La princesa Lisa hablaba sin descanso. El corto labio superior, sombreado de leve pelusa, descendía rápido a cada momento, tocando el rosado labio inferior, y se abría en una sonrisa que brillaba en sus dientes y ojos. La princesa Lisa contó un accidente ocurrido en el campo, junto al monte de Spásskoie y que, en las circunstancias de su estado, podría haber tenido tristes consecuencias. En seguida dijo que había dejado todos sus vestidos en San Petersburgo y que aquí sólo Dios sabe lo que se pondría; que Andréi había cambiado mucho; que Kitty Odintzova se había casado con un viejo; que había un pretendiente pour tout de bon 133para la princesa María, pero que de eso hablarían después. La princesa María miraba en silencio a su hermano con sus bellos ojos llenos aún de amor y de tristeza. Era evidente que sus ideas discurrían independientes de las de su cuñada. En pleno relato de las últimas fiestas en San Petersburgo, se volvió a su hermano:
–¿Te vas decididamente a la guerra, Andréi?– preguntó suspirando.
Lisa suspiró también.
–Mañana mismo– replicó Andréi.
–Il m’abandonne ici, et Dieu sait pourquoi, quand il aurait pu avoir de l’avancement... 134
La princesa María, sin terminar de oírla, seguía sus propios pensamientos; se volvió a su cuñada, señalando su vientre con ternura:
–¿Es seguro?– preguntó.
El rostro de la princesa Lisa cambió.
–Sí, seguro– respondió con un suspiro. —Ah, es tan terrible...

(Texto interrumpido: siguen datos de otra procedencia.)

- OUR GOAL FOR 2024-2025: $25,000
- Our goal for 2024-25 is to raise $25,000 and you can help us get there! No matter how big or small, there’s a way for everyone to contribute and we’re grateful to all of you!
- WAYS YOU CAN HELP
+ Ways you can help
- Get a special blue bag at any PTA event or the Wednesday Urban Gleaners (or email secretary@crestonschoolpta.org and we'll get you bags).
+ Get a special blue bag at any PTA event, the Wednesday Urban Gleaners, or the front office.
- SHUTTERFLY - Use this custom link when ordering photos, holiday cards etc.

Descendió su pequeño labio, acercó su rostro al de su cuñada y, de pronto, volvió a llorar.
–Necesita descansar– dijo el príncipe Andréi, frunciendo el ceño. —¿Verdad, Lisa? Llévala a tu cuarto, yo iré a ver al padre. ¿Sigue igual?

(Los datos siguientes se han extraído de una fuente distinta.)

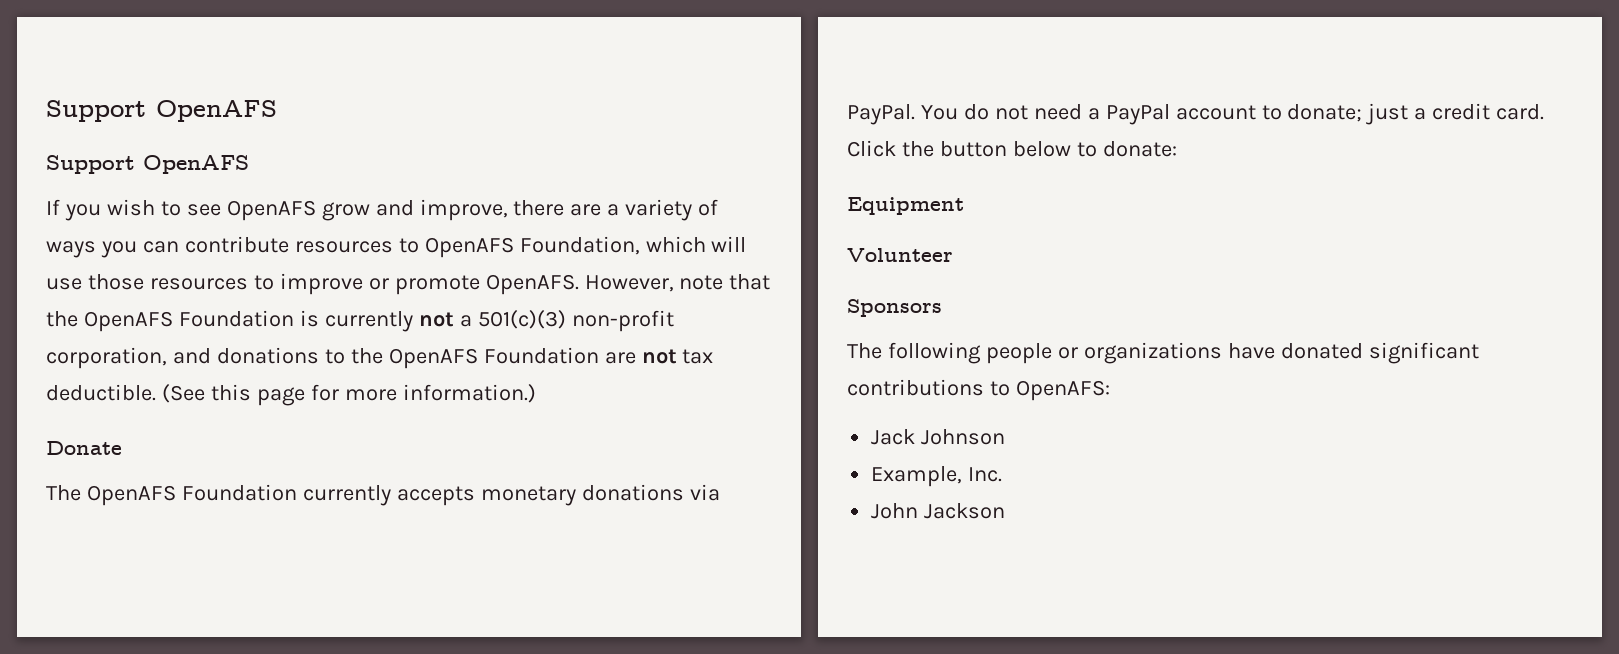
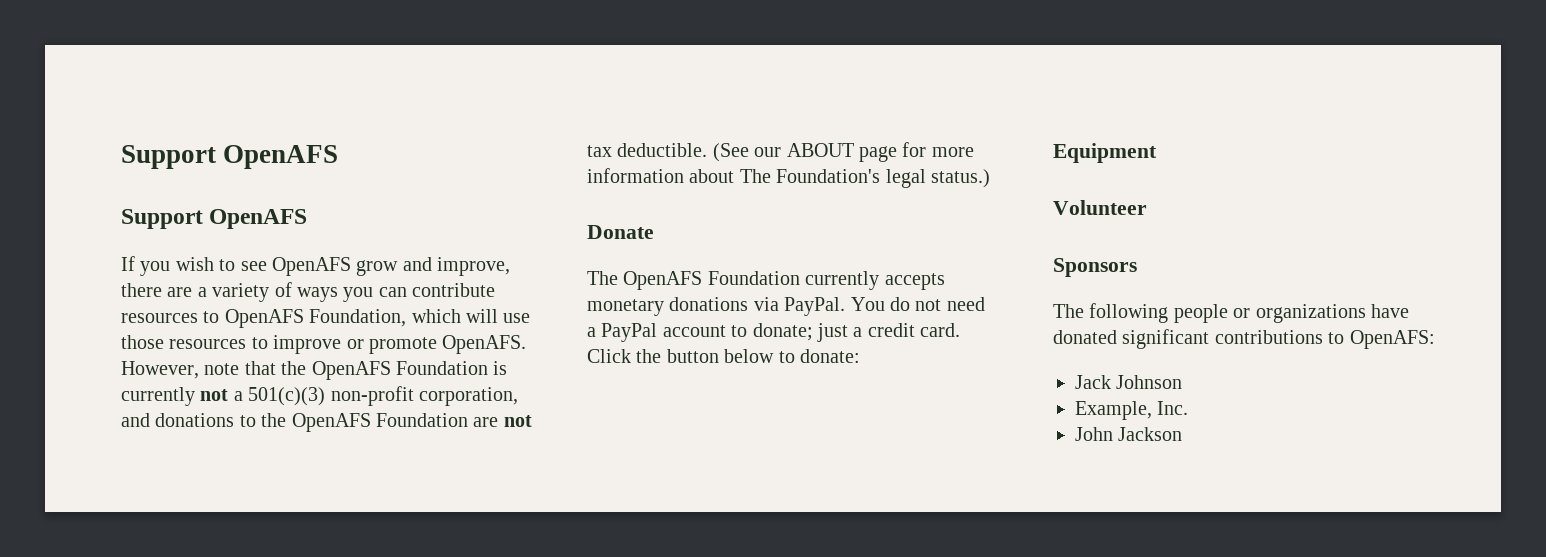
- (See this page for more information.)
+ (See our ABOUT page for more information about The Foundation's legal status.)

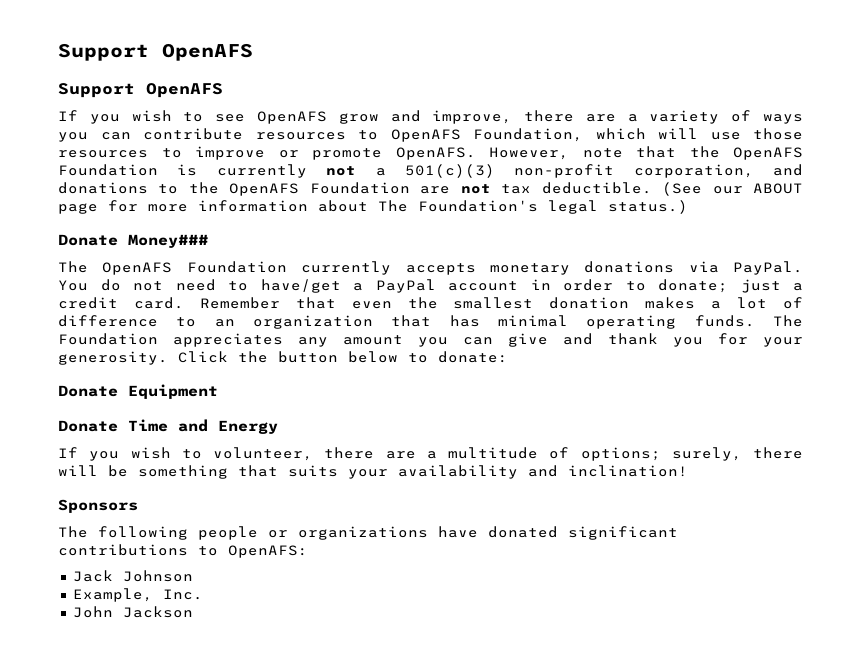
- Donate
+ Donate Money###
- You do not need a PayPal account to donate; just a credit card.
+ You do not need to have/get a PayPal account in order to donate; just a credit card.
+ Remember that even the smallest donation makes a lot of difference to an organization that has minimal operating funds. The Foundation appreciates any amount you can give and thank you for your generosity.
- Equipment
+ Donate Equipment
- Volunteer
+ Donate Time and Energy
+ If you wish to volunteer, there are a multitude of options; surely, there will be something that suits your availability and inclination!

–Igual. No sé cómo lo encontrarás tú– contestó alegremente la princesa.
–¿Las mismas horas, los mismos paseos por las avenidas del parque? ¿Y el torno?– siguió preguntando el príncipe Andréi con una imperceptible sonrisa indicadora de que, a pesar de todo su amor y respeto por el padre, comprendía sus debilidades.
–Las mismas horas, el mismo torno y también las matemáticas y mis lecciones de geometría– respondió sonriendo la princesa María, como si las lecciones de geometría fueran una de las cosas más divertidas de su vida.
Transcurridos los veinte minutos que faltaban para que se levantase el viejo príncipe, se presentó Tijón para llamar al príncipe joven. En consideración a la llegada de su hijo, el anciano hacía una excepción en sus costumbres.
Ordenó que se lo introdujera en su cámara, mientras se vestía para la comida. Vestía el príncipe a la moda antigua, con caftán y empolvada la cabeza. Cuando el príncipe Andréi entró en la habitación de su padre (su rostro, su manera de ser no denotaban el desdén y el aburrimiento que adoptaba en los salones, sino la animación que mostraba hablando con Pierre), el viejo estaba sentado ante el tocador en una butaca de cuero, cubierto por un peinador, y ofrecía su cabeza a los cuidados de Tijón.
–¡Hola, guerrero! ¿Quieres conquistar a Bonaparte?– dijo el anciano, sacudiendo la empolvada cabeza en cuanto lo permitían las manos de Tijón, que le trenzaba el pelo. A ver si por lo menos tú lo zurras bien: porque, de otro modo, acabaremos por convertirnos en súbditos suyos ¡Buenos días!– y le ofreció su mejilla.